• [What is required]:
Could you return all of the entries word for word, minus any pictures?

Version comparison data
-- Opening Marker --

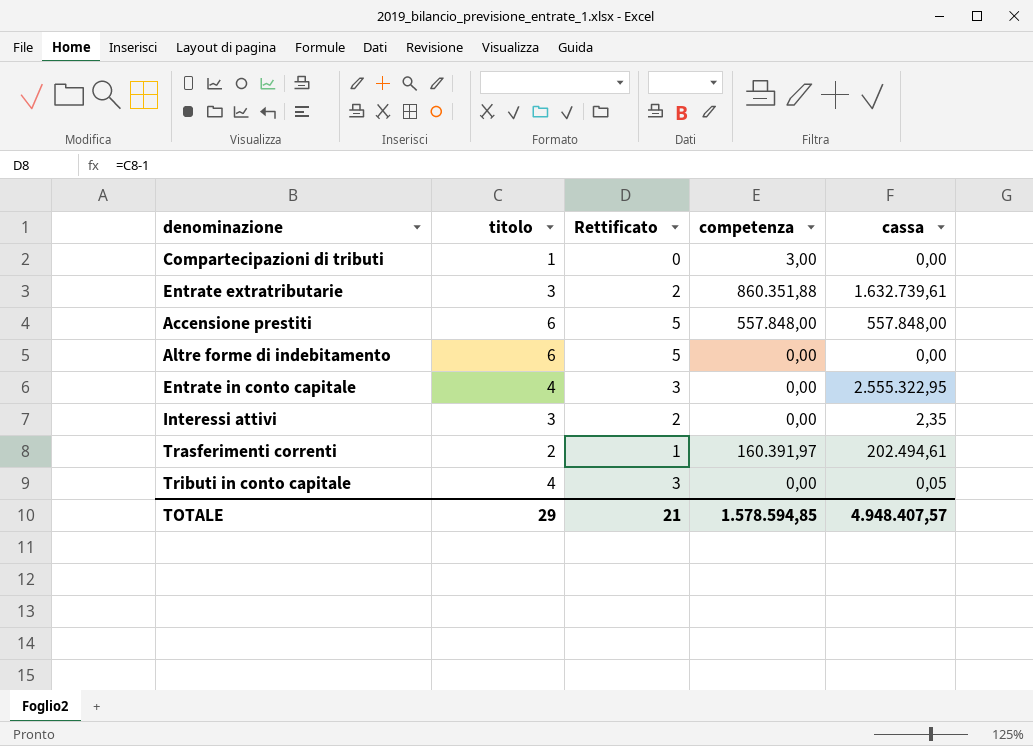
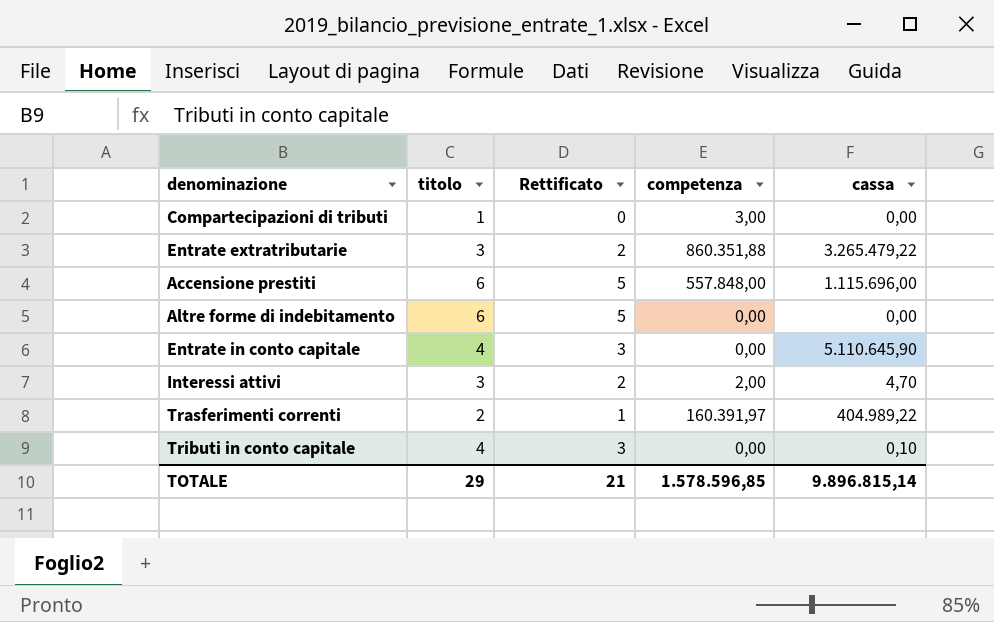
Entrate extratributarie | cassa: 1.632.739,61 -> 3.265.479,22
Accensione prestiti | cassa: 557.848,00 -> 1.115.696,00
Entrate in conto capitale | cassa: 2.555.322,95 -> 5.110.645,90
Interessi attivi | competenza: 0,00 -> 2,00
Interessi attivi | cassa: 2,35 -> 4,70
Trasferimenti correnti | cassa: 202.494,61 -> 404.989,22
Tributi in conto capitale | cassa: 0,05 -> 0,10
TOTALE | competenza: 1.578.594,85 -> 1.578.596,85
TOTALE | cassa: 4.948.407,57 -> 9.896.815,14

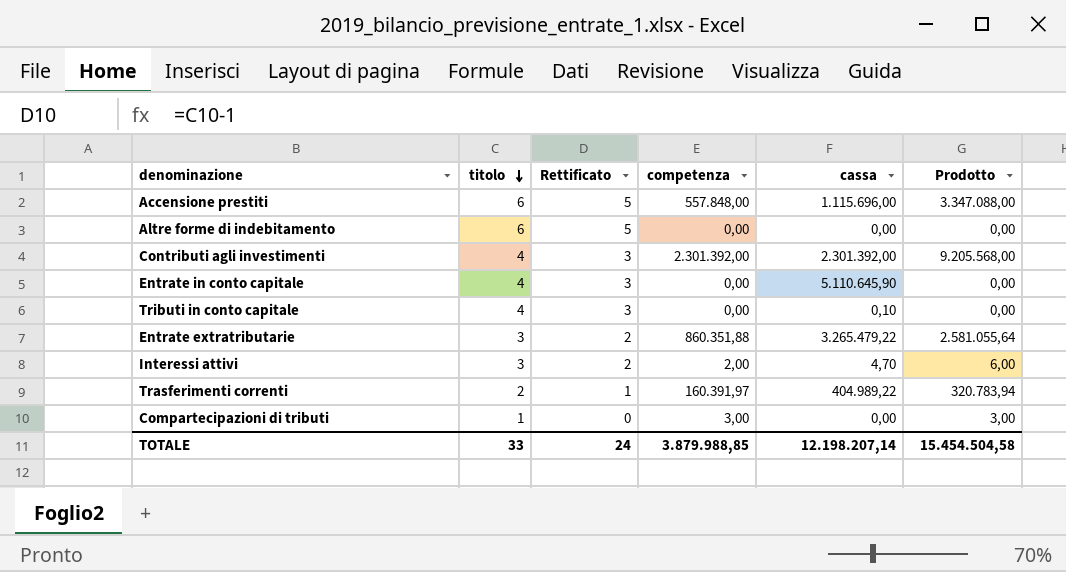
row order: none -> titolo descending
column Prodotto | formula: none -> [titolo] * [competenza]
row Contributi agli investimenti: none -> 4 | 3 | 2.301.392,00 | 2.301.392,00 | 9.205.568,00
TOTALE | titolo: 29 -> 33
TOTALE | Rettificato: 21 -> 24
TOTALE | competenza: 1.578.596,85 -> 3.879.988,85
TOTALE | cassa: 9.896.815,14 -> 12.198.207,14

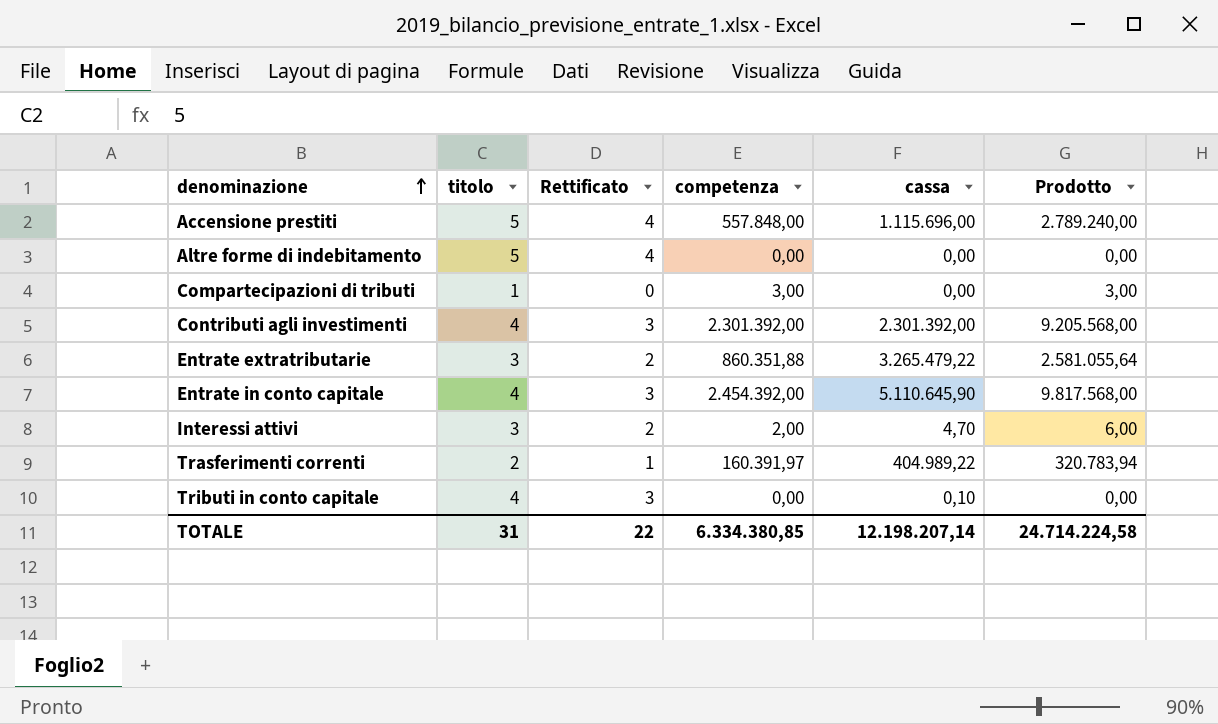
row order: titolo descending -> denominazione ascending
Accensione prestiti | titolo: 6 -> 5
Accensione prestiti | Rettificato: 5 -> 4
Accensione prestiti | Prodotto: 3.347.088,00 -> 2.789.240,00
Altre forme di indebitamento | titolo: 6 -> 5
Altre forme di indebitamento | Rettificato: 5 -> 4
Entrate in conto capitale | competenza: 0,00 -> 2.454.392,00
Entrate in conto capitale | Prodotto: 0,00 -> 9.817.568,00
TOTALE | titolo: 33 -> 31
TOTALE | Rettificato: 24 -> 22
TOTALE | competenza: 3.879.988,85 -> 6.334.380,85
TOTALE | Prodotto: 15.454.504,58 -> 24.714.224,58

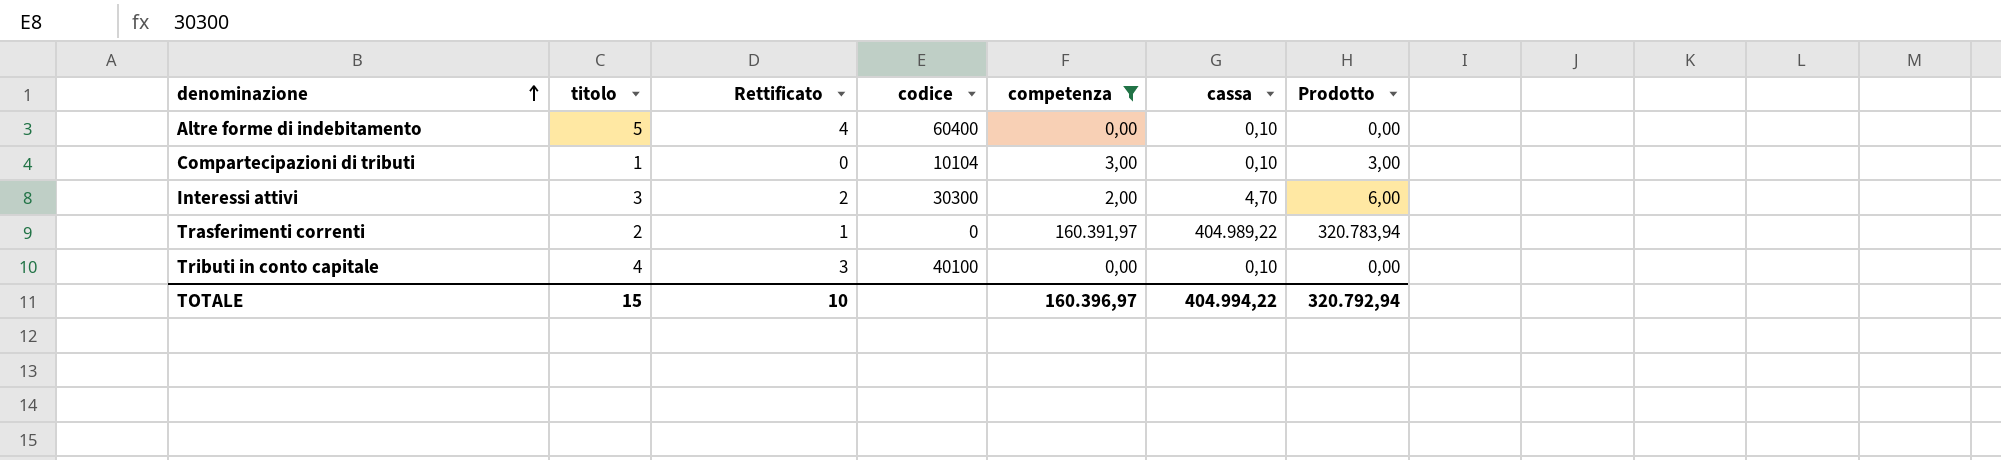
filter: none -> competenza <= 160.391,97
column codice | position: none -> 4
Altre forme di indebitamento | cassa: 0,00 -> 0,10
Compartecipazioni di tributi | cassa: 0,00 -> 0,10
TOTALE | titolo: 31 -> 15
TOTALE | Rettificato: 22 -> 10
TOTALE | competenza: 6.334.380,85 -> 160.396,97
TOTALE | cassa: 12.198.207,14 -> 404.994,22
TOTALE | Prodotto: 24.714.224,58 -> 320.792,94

-- Closing Marker --

• [Response to the exercise]:
Entrate extratributarie | cassa: 1.632.739,61 -> 3.265.479,22
Accensione prestiti | cassa: 557.848,00 -> 1.115.696,00
Entrate in conto capitale | cassa: 2.555.322,95 -> 5.110.645,90
Interessi attivi | competenza: 0,00 -> 2,00
Interessi attivi | cassa: 2,35 -> 4,70
Trasferimenti correnti | cassa: 202.494,61 -> 404.989,22
Tributi in conto capitale | cassa: 0,05 -> 0,10
TOTALE | competenza: 1.578.594,85 -> 1.578.596,85
TOTALE | cassa: 4.948.407,57 -> 9.896.815,14

row order: none -> titolo descending
column Prodotto | formula: none -> [titolo] * [competenza]
row Contributi agli investimenti: none -> 4 | 3 | 2.301.392,00 | 2.301.392,00 | 9.205.568,00
TOTALE | titolo: 29 -> 33
TOTALE | Rettificato: 21 -> 24
TOTALE | competenza: 1.578.596,85 -> 3.879.988,85
TOTALE | cassa: 9.896.815,14 -> 12.198.207,14

row order: titolo descending -> denominazione ascending
Accensione prestiti | titolo: 6 -> 5
Accensione prestiti | Rettificato: 5 -> 4
Accensione prestiti | Prodotto: 3.347.088,00 -> 2.789.240,00
Altre forme di indebitamento | titolo: 6 -> 5
Altre forme di indebitamento | Rettificato: 5 -> 4
Entrate in conto capitale | competenza: 0,00 -> 2.454.392,00
Entrate in conto capitale | Prodotto: 0,00 -> 9.817.568,00
TOTALE | titolo: 33 -> 31
TOTALE | Rettificato: 24 -> 22
TOTALE | competenza: 3.879.988,85 -> 6.334.380,85
TOTALE | Prodotto: 15.454.504,58 -> 24.714.224,58

filter: none -> competenza <= 160.391,97
column codice | position: none -> 4
Altre forme di indebitamento | cassa: 0,00 -> 0,10
Compartecipazioni di tributi | cassa: 0,00 -> 0,10
TOTALE | titolo: 31 -> 15
TOTALE | Rettificato: 22 -> 10
TOTALE | competenza: 6.334.380,85 -> 160.396,97
TOTALE | cassa: 12.198.207,14 -> 404.994,22
TOTALE | Prodotto: 24.714.224,58 -> 320.792,94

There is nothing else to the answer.